====== Records to process ======
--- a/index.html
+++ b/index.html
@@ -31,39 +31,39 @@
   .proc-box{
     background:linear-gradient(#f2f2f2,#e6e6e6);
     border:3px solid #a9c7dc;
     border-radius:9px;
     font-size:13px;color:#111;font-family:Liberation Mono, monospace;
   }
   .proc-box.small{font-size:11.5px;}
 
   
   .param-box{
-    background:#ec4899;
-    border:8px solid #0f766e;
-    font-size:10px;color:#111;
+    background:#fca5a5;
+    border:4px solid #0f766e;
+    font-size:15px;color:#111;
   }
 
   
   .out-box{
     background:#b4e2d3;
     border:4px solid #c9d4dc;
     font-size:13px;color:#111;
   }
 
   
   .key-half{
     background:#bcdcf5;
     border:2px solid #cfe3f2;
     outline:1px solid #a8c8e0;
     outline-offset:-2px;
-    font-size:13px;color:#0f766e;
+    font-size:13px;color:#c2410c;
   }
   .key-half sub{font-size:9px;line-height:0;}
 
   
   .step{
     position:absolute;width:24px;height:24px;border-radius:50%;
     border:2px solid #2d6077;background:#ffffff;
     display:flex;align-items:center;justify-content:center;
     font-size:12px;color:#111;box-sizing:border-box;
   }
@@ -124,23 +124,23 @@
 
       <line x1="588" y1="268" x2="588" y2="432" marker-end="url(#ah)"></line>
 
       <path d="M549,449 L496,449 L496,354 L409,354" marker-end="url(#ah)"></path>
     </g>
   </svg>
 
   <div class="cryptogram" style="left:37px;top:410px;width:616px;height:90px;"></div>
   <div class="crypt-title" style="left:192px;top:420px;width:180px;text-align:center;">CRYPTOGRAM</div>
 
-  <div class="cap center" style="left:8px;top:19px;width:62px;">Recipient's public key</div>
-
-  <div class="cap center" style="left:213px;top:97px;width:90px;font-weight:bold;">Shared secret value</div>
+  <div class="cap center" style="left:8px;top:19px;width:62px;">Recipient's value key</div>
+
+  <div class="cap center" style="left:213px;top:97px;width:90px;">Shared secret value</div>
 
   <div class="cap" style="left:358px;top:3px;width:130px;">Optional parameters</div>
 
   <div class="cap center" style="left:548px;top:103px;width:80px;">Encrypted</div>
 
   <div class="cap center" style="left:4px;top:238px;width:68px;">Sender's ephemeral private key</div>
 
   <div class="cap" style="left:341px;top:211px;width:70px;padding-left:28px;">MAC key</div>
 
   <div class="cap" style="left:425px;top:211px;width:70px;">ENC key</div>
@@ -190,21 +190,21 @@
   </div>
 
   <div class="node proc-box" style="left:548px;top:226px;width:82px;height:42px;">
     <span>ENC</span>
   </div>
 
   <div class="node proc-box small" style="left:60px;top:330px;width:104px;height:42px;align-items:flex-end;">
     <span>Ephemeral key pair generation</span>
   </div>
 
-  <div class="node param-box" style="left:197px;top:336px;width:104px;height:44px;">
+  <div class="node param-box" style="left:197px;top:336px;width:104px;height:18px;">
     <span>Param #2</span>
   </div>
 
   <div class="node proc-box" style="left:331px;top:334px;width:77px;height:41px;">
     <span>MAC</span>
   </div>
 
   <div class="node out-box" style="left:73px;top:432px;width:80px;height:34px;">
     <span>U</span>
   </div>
======
====== Records to process ======
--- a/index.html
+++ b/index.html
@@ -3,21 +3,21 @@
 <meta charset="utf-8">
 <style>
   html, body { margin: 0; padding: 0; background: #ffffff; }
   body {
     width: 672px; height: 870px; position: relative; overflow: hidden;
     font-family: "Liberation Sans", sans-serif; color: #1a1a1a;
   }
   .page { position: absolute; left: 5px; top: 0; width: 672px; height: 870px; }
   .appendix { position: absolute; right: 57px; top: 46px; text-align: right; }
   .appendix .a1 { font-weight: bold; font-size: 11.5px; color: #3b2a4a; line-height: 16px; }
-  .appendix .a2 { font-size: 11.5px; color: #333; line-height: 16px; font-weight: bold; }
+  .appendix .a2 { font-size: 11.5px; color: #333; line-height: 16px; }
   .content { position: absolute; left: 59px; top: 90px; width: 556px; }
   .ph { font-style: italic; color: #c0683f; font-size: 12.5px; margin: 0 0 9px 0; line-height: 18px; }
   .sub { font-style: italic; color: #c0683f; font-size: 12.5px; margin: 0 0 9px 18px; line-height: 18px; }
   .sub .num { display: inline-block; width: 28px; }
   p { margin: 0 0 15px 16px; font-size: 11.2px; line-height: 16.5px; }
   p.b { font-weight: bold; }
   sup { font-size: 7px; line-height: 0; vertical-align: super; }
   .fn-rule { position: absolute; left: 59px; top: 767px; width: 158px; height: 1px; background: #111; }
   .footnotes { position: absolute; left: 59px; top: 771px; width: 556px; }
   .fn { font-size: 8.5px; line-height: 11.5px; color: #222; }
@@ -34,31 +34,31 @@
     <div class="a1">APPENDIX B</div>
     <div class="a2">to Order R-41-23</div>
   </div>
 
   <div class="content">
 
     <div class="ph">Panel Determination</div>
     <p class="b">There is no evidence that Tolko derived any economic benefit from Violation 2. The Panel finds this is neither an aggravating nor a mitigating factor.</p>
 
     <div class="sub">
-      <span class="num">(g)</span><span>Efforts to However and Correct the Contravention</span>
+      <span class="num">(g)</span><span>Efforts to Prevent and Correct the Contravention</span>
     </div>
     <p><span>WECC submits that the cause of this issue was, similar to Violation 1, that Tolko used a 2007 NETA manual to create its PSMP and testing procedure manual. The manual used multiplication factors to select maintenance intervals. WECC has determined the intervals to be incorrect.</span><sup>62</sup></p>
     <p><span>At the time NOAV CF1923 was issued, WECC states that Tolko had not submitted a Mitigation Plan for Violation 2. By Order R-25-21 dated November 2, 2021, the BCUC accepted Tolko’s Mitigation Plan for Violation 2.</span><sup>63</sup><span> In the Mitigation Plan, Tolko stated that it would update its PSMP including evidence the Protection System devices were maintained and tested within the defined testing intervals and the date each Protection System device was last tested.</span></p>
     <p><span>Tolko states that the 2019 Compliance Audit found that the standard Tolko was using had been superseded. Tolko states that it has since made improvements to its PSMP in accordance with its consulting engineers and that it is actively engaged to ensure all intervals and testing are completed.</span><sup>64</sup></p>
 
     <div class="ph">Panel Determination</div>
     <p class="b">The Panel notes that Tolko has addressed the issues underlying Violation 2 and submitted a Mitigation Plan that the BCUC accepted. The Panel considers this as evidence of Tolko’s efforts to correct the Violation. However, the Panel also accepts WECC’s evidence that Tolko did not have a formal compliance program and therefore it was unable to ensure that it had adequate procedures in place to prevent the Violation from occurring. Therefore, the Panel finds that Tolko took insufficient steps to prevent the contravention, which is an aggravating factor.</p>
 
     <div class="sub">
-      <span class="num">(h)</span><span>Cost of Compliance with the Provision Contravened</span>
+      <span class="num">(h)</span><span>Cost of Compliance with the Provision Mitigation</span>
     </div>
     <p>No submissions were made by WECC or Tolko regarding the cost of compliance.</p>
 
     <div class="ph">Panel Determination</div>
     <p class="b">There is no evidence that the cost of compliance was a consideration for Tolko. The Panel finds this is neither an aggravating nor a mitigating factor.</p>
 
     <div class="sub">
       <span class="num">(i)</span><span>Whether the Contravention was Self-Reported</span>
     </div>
======
• _What you have to do_: Supply only the number of lines above in which "display" occurs.

• _Exercise solution_: 2